» MATERIAL SHOWN

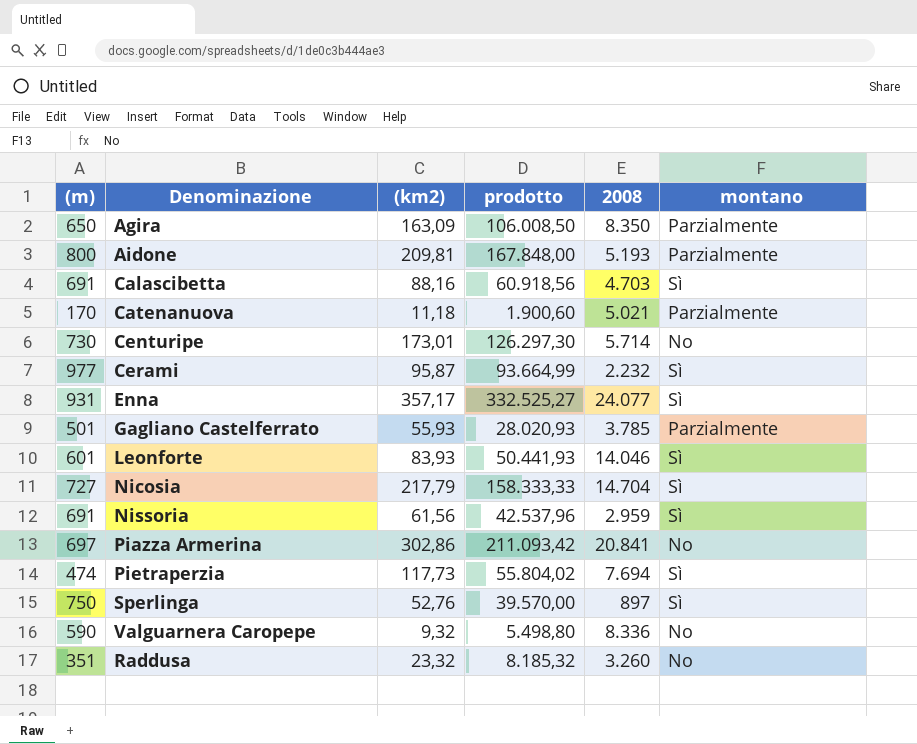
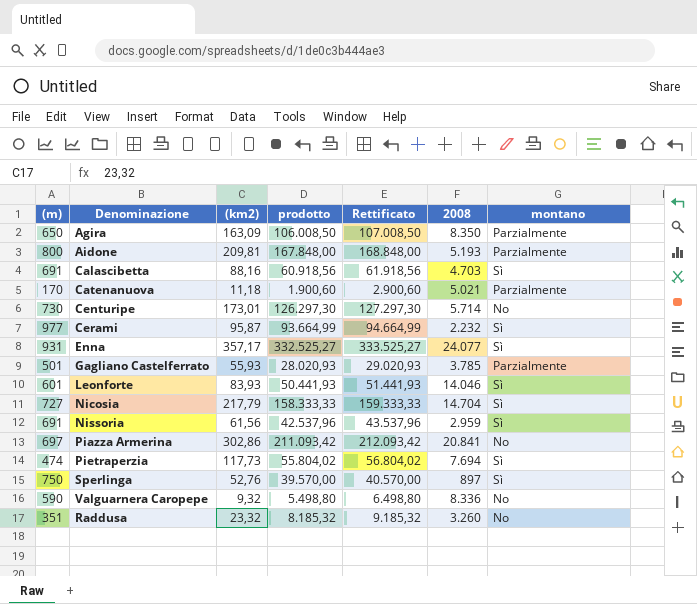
column Rettificato | formula: none -> [prodotto] + 1000

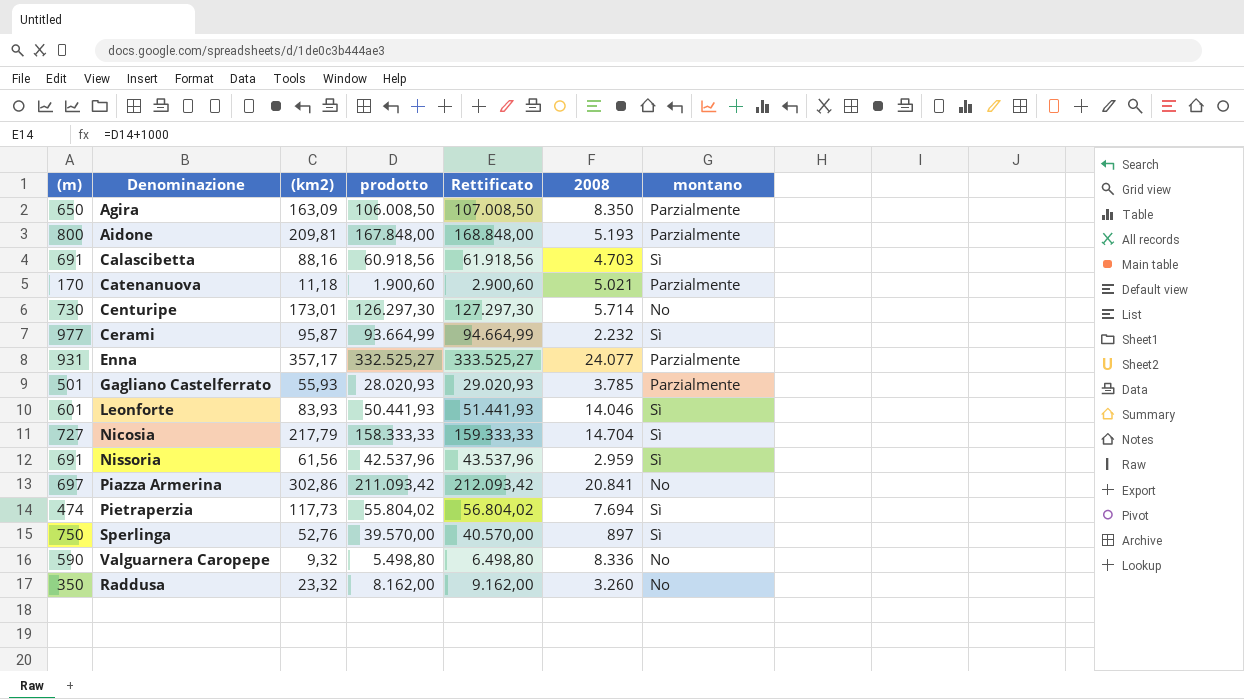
Enna | montano: Sì -> Parzialmente
Raddusa | (m): 351 -> 350
Raddusa | prodotto: 8.185,32 -> 8.162,00
Raddusa | Rettificato: 9.185,32 -> 9.162,00

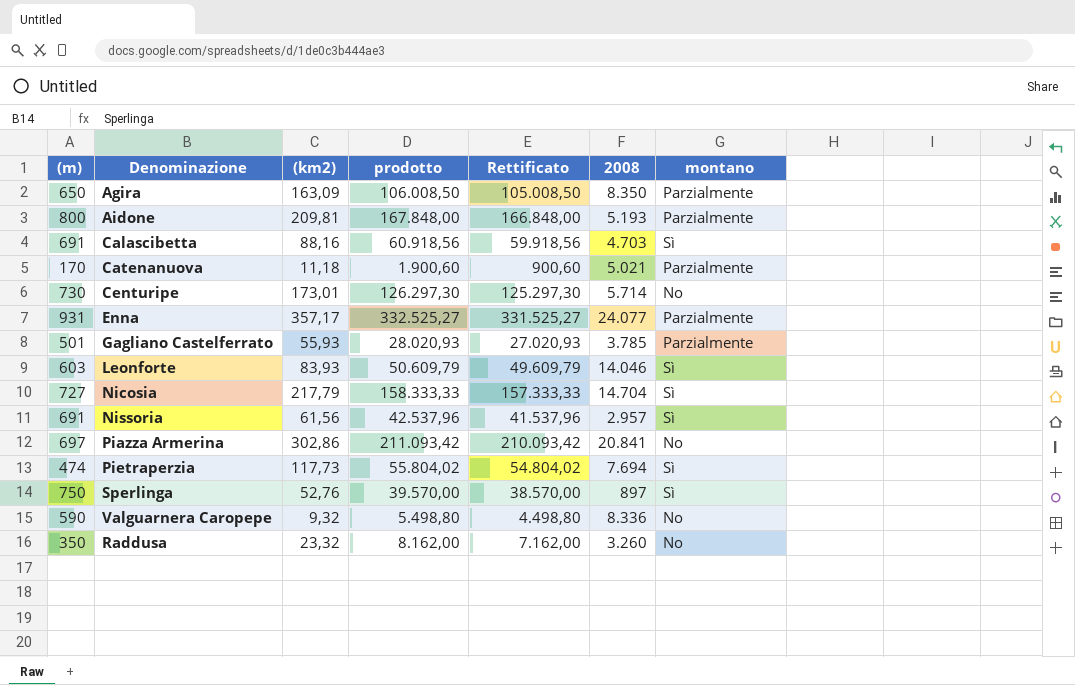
column Rettificato | formula: [prodotto] + 1000 -> [prodotto] - 1000
row Cerami: 977 | 95,87 | 93.664,99 | 94.664,99 | 2.232 | Sì -> none
Leonforte | (m): 601 -> 603
Leonforte | prodotto: 50.441,93 -> 50.609,79
Nissoria | 2008: 2.959 -> 2.957

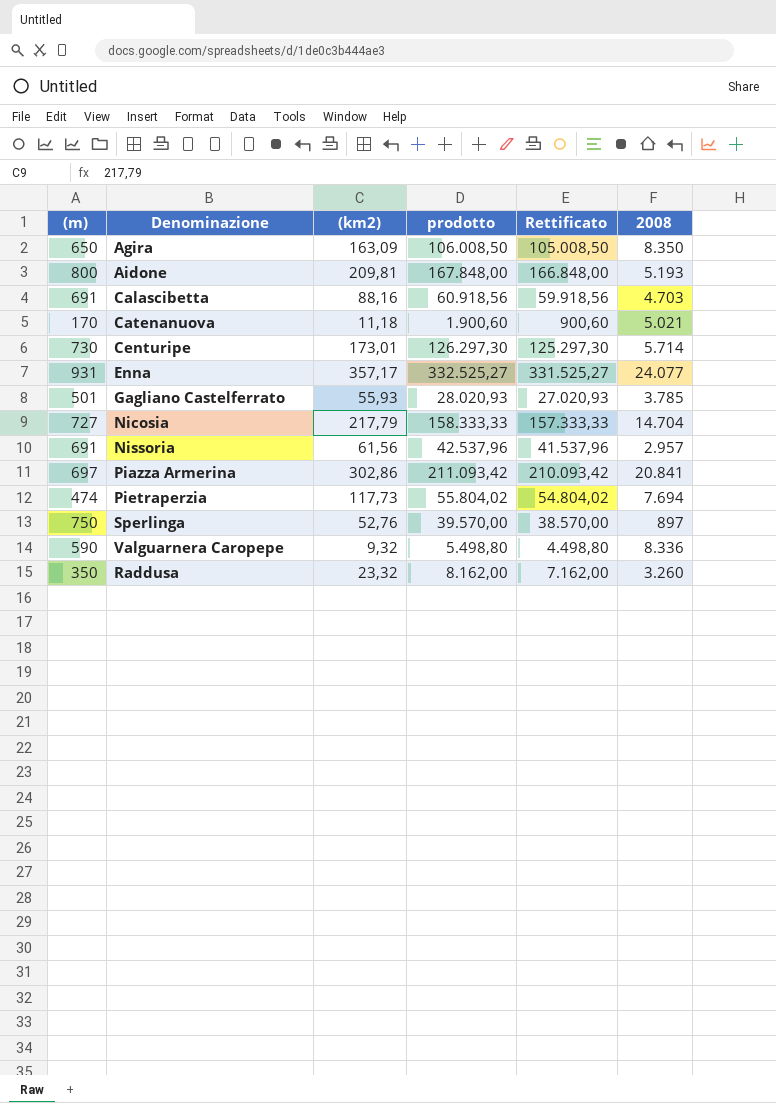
column montano | position: 7 -> none
row Leonforte: 603 | 83,93 | 50.609,79 | 49.609,79 | 14.046 | Sì -> none

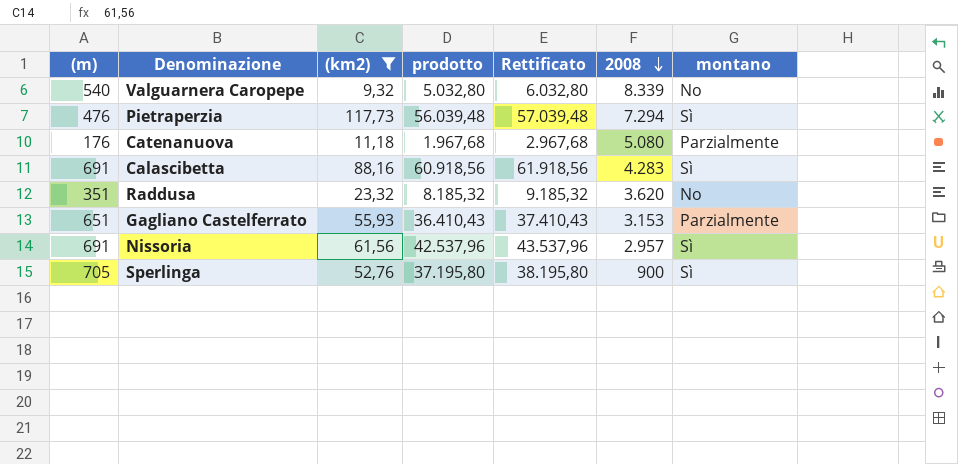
filter: none -> (km2) <= 117,73
row order: none -> 2008 descending
column Rettificato | formula: [prodotto] - 1000 -> [prodotto] + 1000
column montano | position: none -> 7
Valguarnera Caropepe | (m): 590 -> 540
Valguarnera Caropepe | prodotto: 5.498,80 -> 5.032,80
Valguarnera Caropepe | 2008: 8.336 -> 8.339
Pietraperzia | (m): 474 -> 476
Pietraperzia | prodotto: 55.804,02 -> 56.039,48
Pietraperzia | 2008: 7.694 -> 7.294
Catenanuova | (m): 170 -> 176
Catenanuova | prodotto: 1.900,60 -> 1.967,68
Catenanuova | 2008: 5.021 -> 5.080
Calascibetta | 2008: 4.703 -> 4.283
Raddusa | (m): 350 -> 351
Raddusa | prodotto: 8.162,00 -> 8.185,32
Raddusa | 2008: 3.260 -> 3.620
Gagliano Castelferrato | (m): 501 -> 651
Gagliano Castelferrato | prodotto: 28.020,93 -> 36.410,43
Gagliano Castelferrato | 2008: 3.785 -> 3.153
Sperlinga | (m): 750 -> 705
Sperlinga | prodotto: 39.570,00 -> 37.195,80
Sperlinga | 2008: 897 -> 900

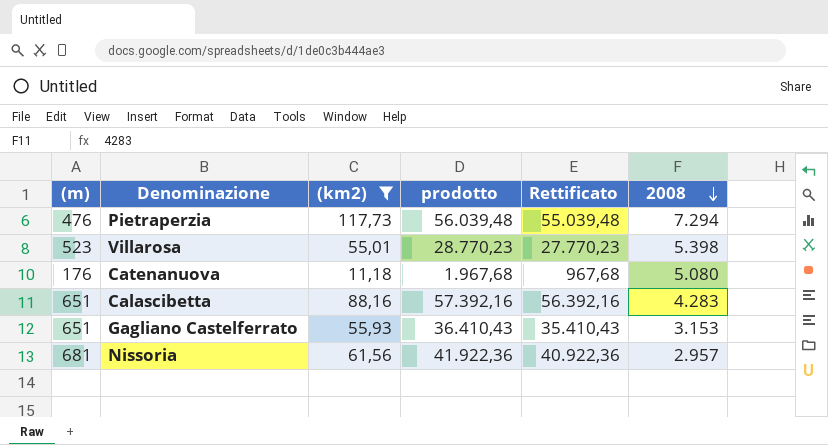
column montano | position: 7 -> none
column Rettificato | formula: [prodotto] + 1000 -> [prodotto] - 1000
row Valguarnera Caropepe: 540 | 9,32 | 5.032,80 | 6.032,80 | 8.339 | No -> none
row Raddusa: 351 | 23,32 | 8.185,32 | 9.185,32 | 3.620 | No -> none
row Sperlinga: 705 | 52,76 | 37.195,80 | 38.195,80 | 900 | Sì -> none
row Villarosa: none -> 523 | 55,01 | 28.770,23 | 27.770,23 | 5.398
Calascibetta | (m): 691 -> 651
Calascibetta | prodotto: 60.918,56 -> 57.392,16
Nissoria | (m): 691 -> 681
Nissoria | prodotto: 42.537,96 -> 41.922,36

» TASK PROMPT
Copy the listing verbatim, omitting images.

» THE COMPLETED TASK
column Rettificato | formula: none -> [prodotto] + 1000

Enna | montano: Sì -> Parzialmente
Raddusa | (m): 351 -> 350
Raddusa | prodotto: 8.185,32 -> 8.162,00
Raddusa | Rettificato: 9.185,32 -> 9.162,00

column Rettificato | formula: [prodotto] + 1000 -> [prodotto] - 1000
row Cerami: 977 | 95,87 | 93.664,99 | 94.664,99 | 2.232 | Sì -> none
Leonforte | (m): 601 -> 603
Leonforte | prodotto: 50.441,93 -> 50.609,79
Nissoria | 2008: 2.959 -> 2.957

column montano | position: 7 -> none
row Leonforte: 603 | 83,93 | 50.609,79 | 49.609,79 | 14.046 | Sì -> none

filter: none -> (km2) <= 117,73
row order: none -> 2008 descending
column Rettificato | formula: [prodotto] - 1000 -> [prodotto] + 1000
column montano | position: none -> 7
Valguarnera Caropepe | (m): 590 -> 540
Valguarnera Caropepe | prodotto: 5.498,80 -> 5.032,80
Valguarnera Caropepe | 2008: 8.336 -> 8.339
Pietraperzia | (m): 474 -> 476
Pietraperzia | prodotto: 55.804,02 -> 56.039,48
Pietraperzia | 2008: 7.694 -> 7.294
Catenanuova | (m): 170 -> 176
Catenanuova | prodotto: 1.900,60 -> 1.967,68
Catenanuova | 2008: 5.021 -> 5.080
Calascibetta | 2008: 4.703 -> 4.283
Raddusa | (m): 350 -> 351
Raddusa | prodotto: 8.162,00 -> 8.185,32
Raddusa | 2008: 3.260 -> 3.620
Gagliano Castelferrato | (m): 501 -> 651
Gagliano Castelferrato | prodotto: 28.020,93 -> 36.410,43
Gagliano Castelferrato | 2008: 3.785 -> 3.153
Sperlinga | (m): 750 -> 705
Sperlinga | prodotto: 39.570,00 -> 37.195,80
Sperlinga | 2008: 897 -> 900

column montano | position: 7 -> none
column Rettificato | formula: [prodotto] + 1000 -> [prodotto] - 1000
row Valguarnera Caropepe: 540 | 9,32 | 5.032,80 | 6.032,80 | 8.339 | No -> none
row Raddusa: 351 | 23,32 | 8.185,32 | 9.185,32 | 3.620 | No -> none
row Sperlinga: 705 | 52,76 | 37.195,80 | 38.195,80 | 900 | Sì -> none
row Villarosa: none -> 523 | 55,01 | 28.770,23 | 27.770,23 | 5.398
Calascibetta | (m): 691 -> 651
Calascibetta | prodotto: 60.918,56 -> 57.392,16
Nissoria | (m): 691 -> 681
Nissoria | prodotto: 42.537,96 -> 41.922,36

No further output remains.